--- Aim of the exercise ---
The entire listing, reproduced exactly and stripped of images, is the expected output.

+++

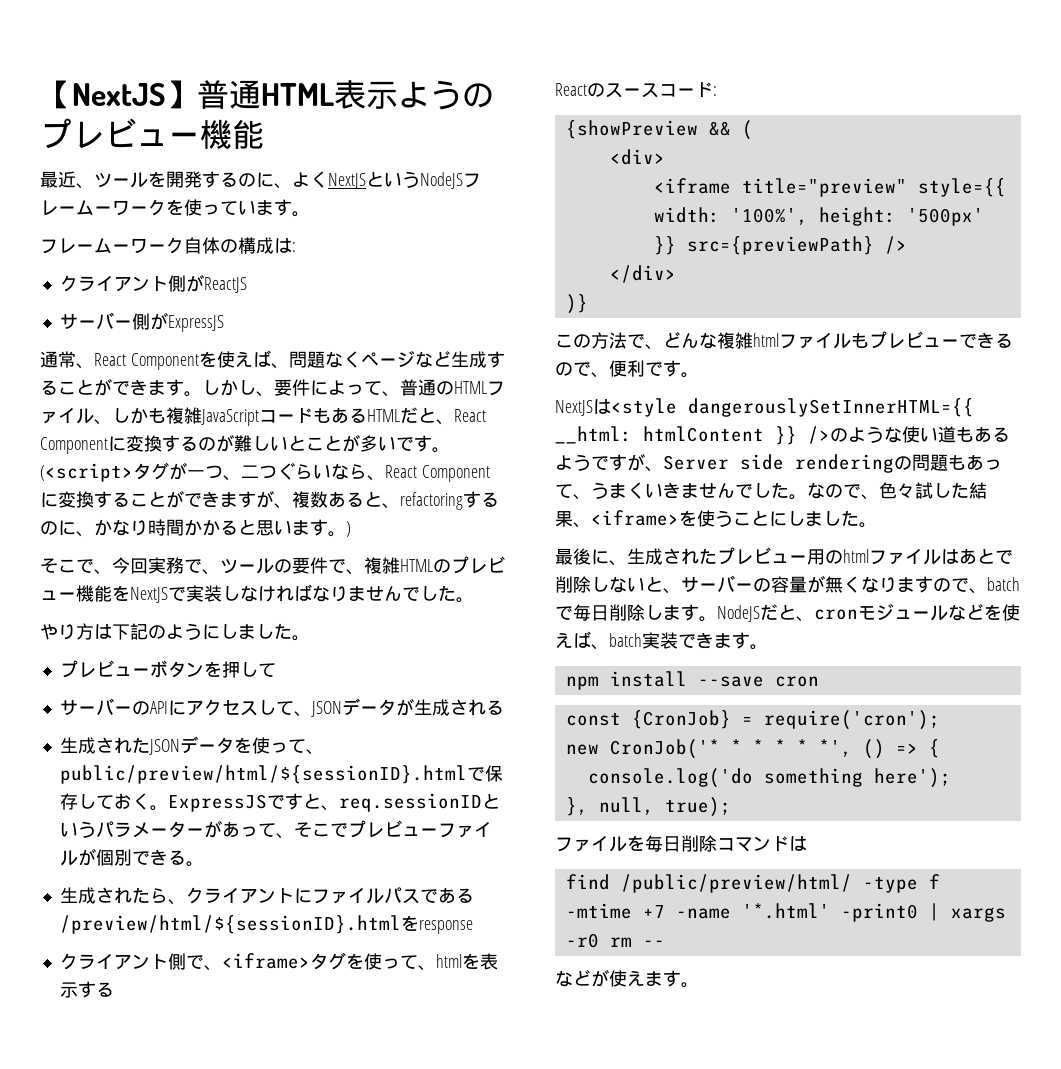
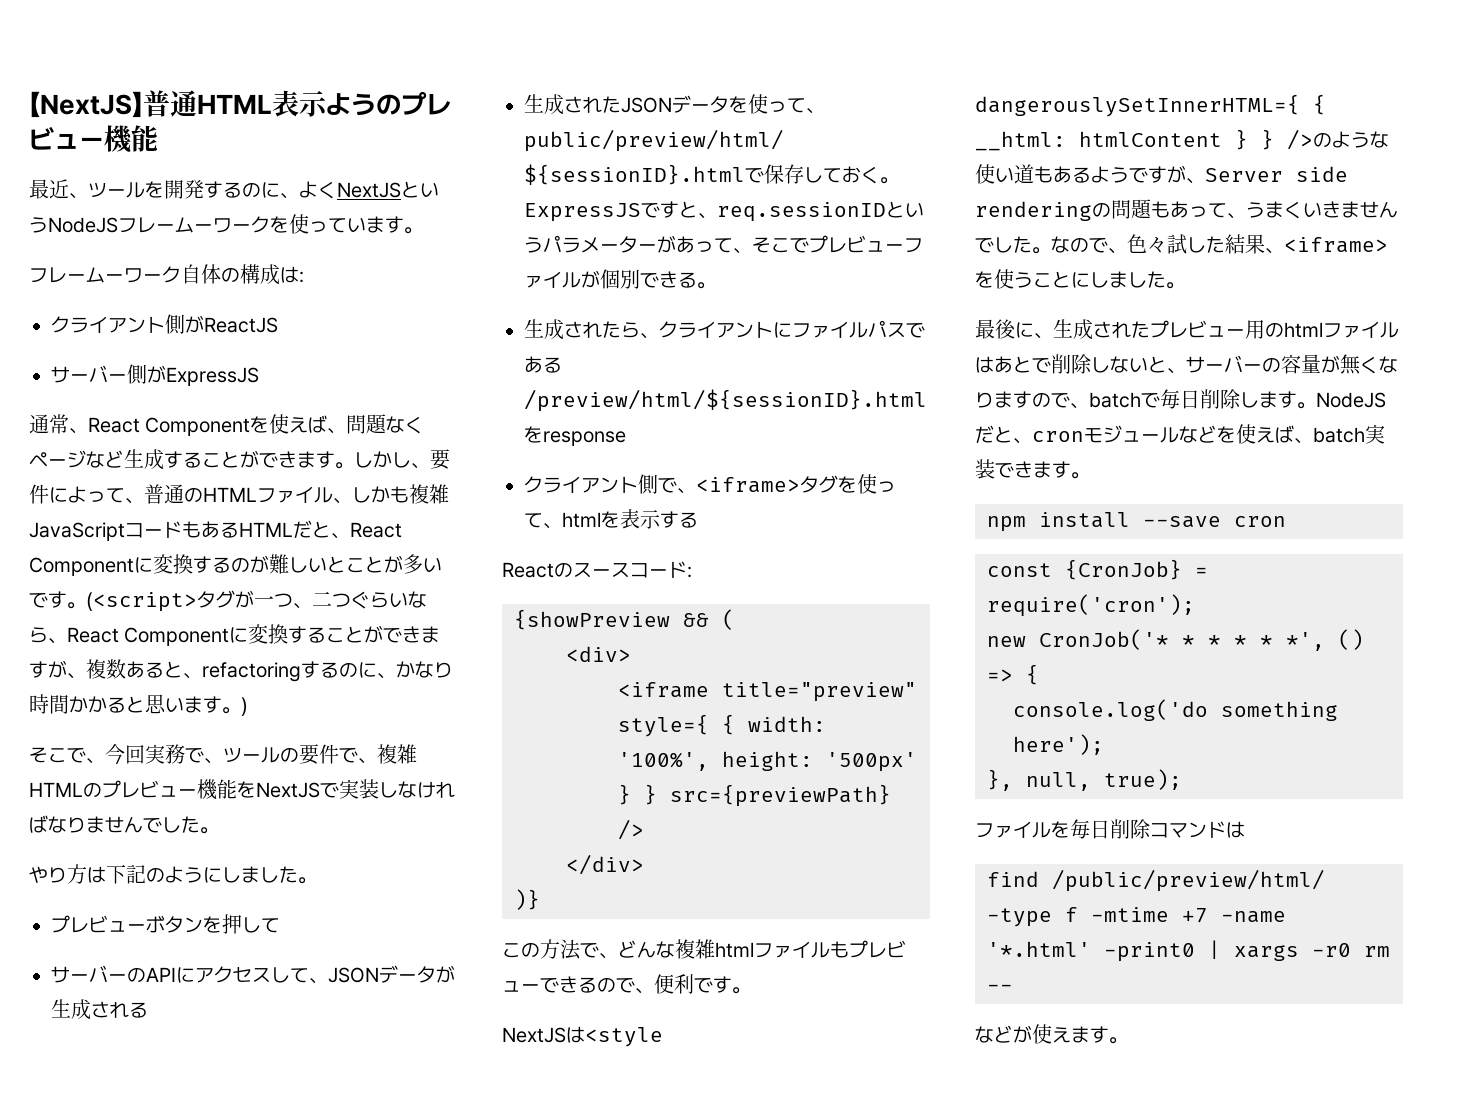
- <iframe title="preview" style={{ width: '100%', height: '500px' }} src={previewPath} />
+ <iframe title="preview" style={ { width: '100%', height: '500px' } } src={previewPath} />
- NextJSは<style dangerouslySetInnerHTML={{ __html: htmlContent }} />のような使い道もあるようですが、Server side renderingの問題もあって、うまくいきませんでした。
+ NextJSは<style dangerouslySetInnerHTML={ { __html: htmlContent } } />のような使い道もあるようですが、Server side renderingの問題もあって、うまくいきませんでした。

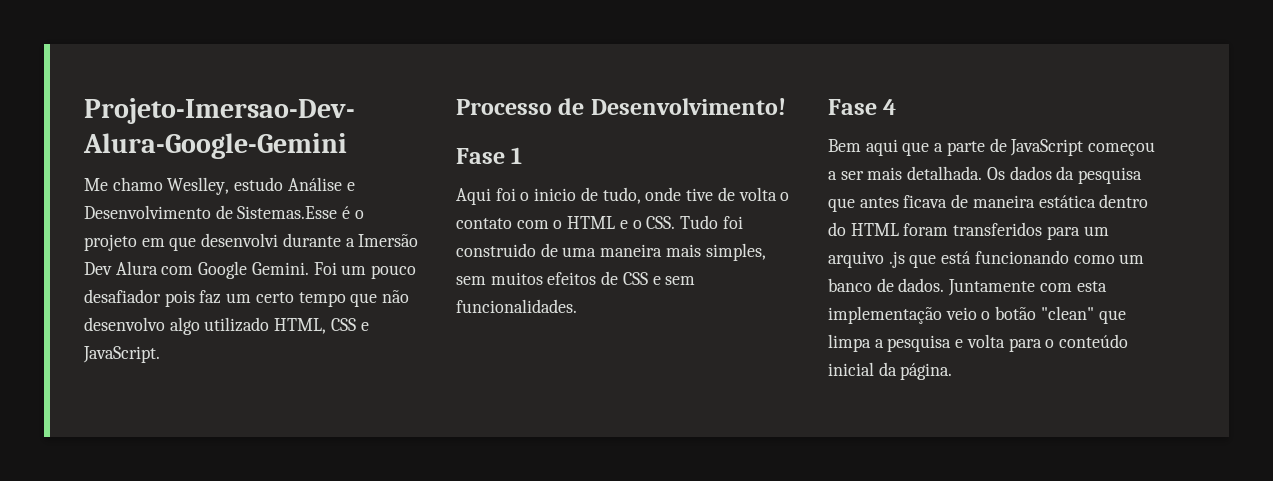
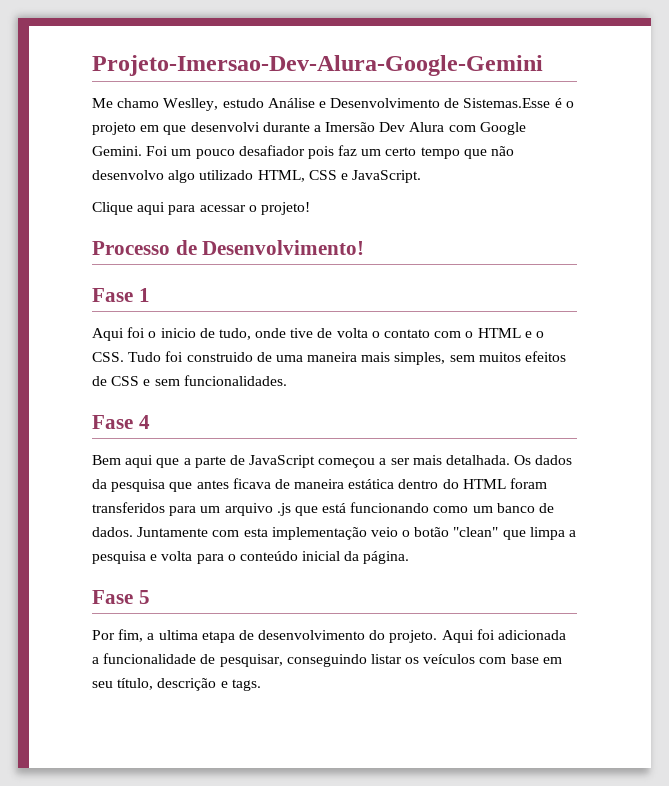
+ Clique aqui para acessar o projeto!
+ Fase 5
+ Por fim, a ultima etapa de desenvolvimento do projeto. Aqui foi adicionada a funcionalidade de pesquisar, conseguindo listar os veículos com base em seu título, descrição e tags.

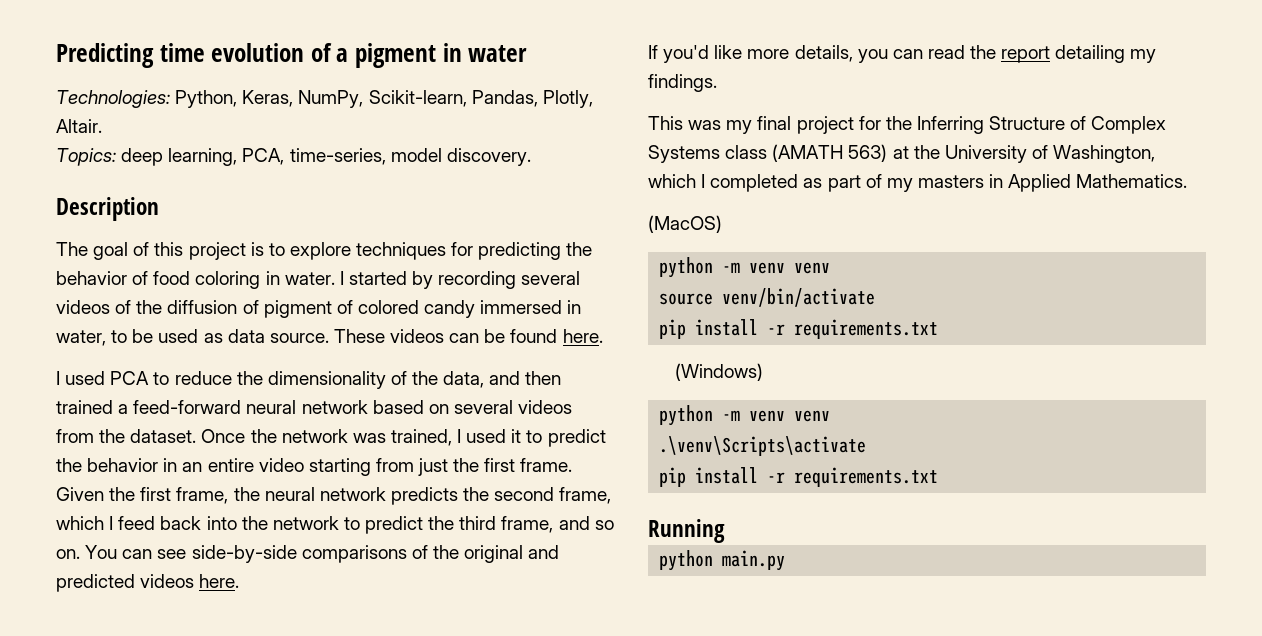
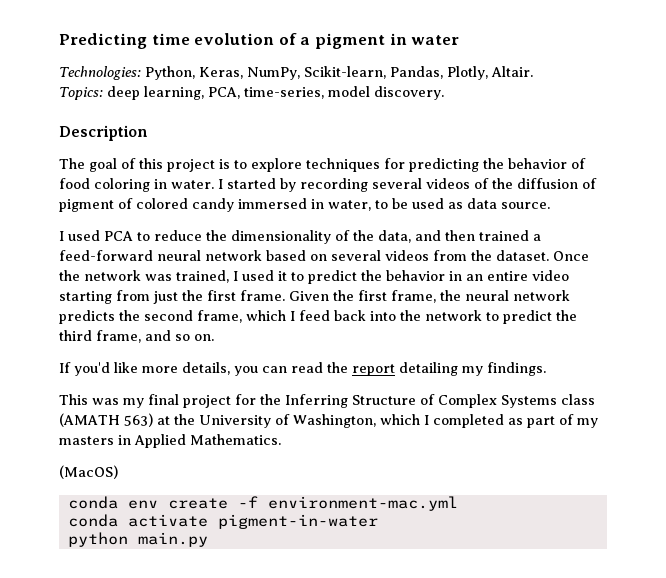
- These videos can be found here.
- You can see side-by-side comparisons of the original and predicted videos here.
  (MacOS)
- python -m venv venv
- source venv/bin/activate
- pip install -r requirements.txt
- (Windows)
- python -m venv venv
- .\venv\Scripts\activate
- pip install -r requirements.txt
- Running
+ conda env create -f environment-mac.yml
+ conda activate pigment-in-water

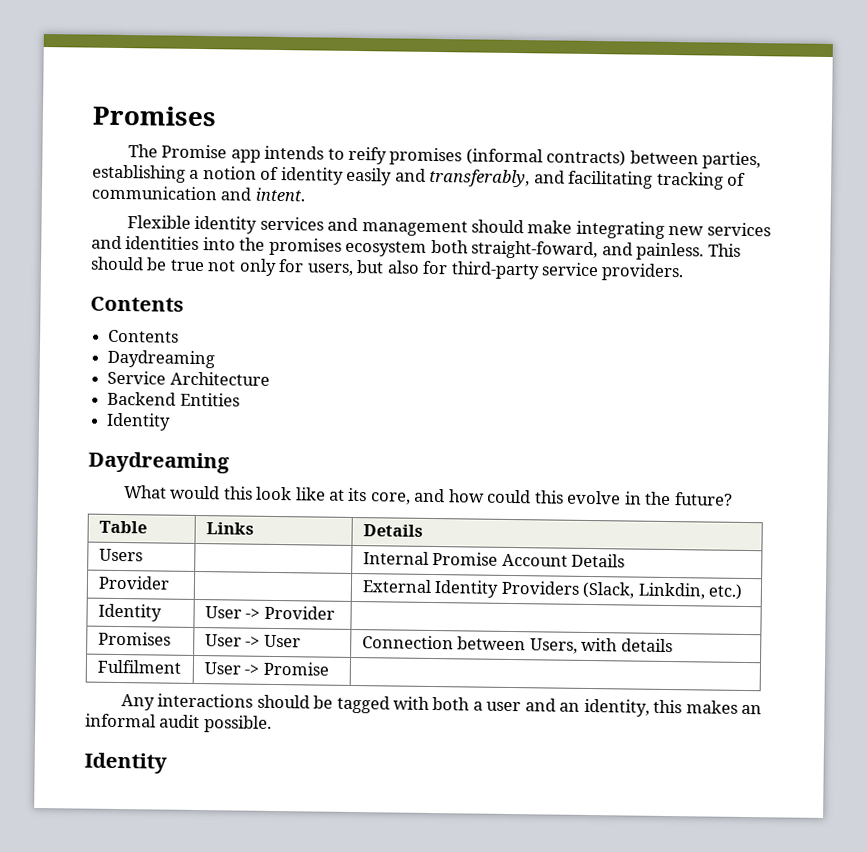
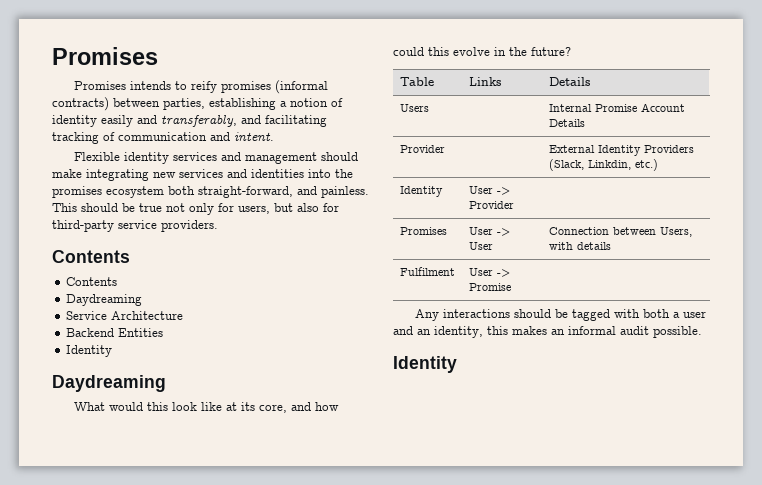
- The Promise app intends to reify promises (informal contracts) between parties, establishing a notion of identity easily and transferably, and facilitating tracking of communication and intent.
+ Promises intends to reify promises (informal contracts) between parties, establishing a notion of identity easily and transferably, and facilitating tracking of communication and intent.
- Flexible identity services and management should make integrating new services and identities into the promises ecosystem both straight-foward, and painless.
+ Flexible identity services and management should make integrating new services and identities into the promises ecosystem both straight-forward, and painless.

+++

--- Solved exercise ---
- <iframe title="preview" style={{ width: '100%', height: '500px' }} src={previewPath} />
+ <iframe title="preview" style={ { width: '100%', height: '500px' } } src={previewPath} />
- NextJSは<style dangerouslySetInnerHTML={{ __html: htmlContent }} />のような使い道もあるようですが、Server side renderingの問題もあって、うまくいきませんでした。
+ NextJSは<style dangerouslySetInnerHTML={ { __html: htmlContent } } />のような使い道もあるようですが、Server side renderingの問題もあって、うまくいきませんでした。

+ Clique aqui para acessar o projeto!
+ Fase 5
+ Por fim, a ultima etapa de desenvolvimento do projeto. Aqui foi adicionada a funcionalidade de pesquisar, conseguindo listar os veículos com base em seu título, descrição e tags.

- These videos can be found here.
- You can see side-by-side comparisons of the original and predicted videos here.
  (MacOS)
- python -m venv venv
- source venv/bin/activate
- pip install -r requirements.txt
- (Windows)
- python -m venv venv
- .\venv\Scripts\activate
- pip install -r requirements.txt
- Running
+ conda env create -f environment-mac.yml
+ conda activate pigment-in-water

- The Promise app intends to reify promises (informal contracts) between parties, establishing a notion of identity easily and transferably, and facilitating tracking of communication and intent.
+ Promises intends to reify promises (informal contracts) between parties, establishing a notion of identity easily and transferably, and facilitating tracking of communication and intent.
- Flexible identity services and management should make integrating new services and identities into the promises ecosystem both straight-foward, and painless.
+ Flexible identity services and management should make integrating new services and identities into the promises ecosystem both straight-forward, and painless.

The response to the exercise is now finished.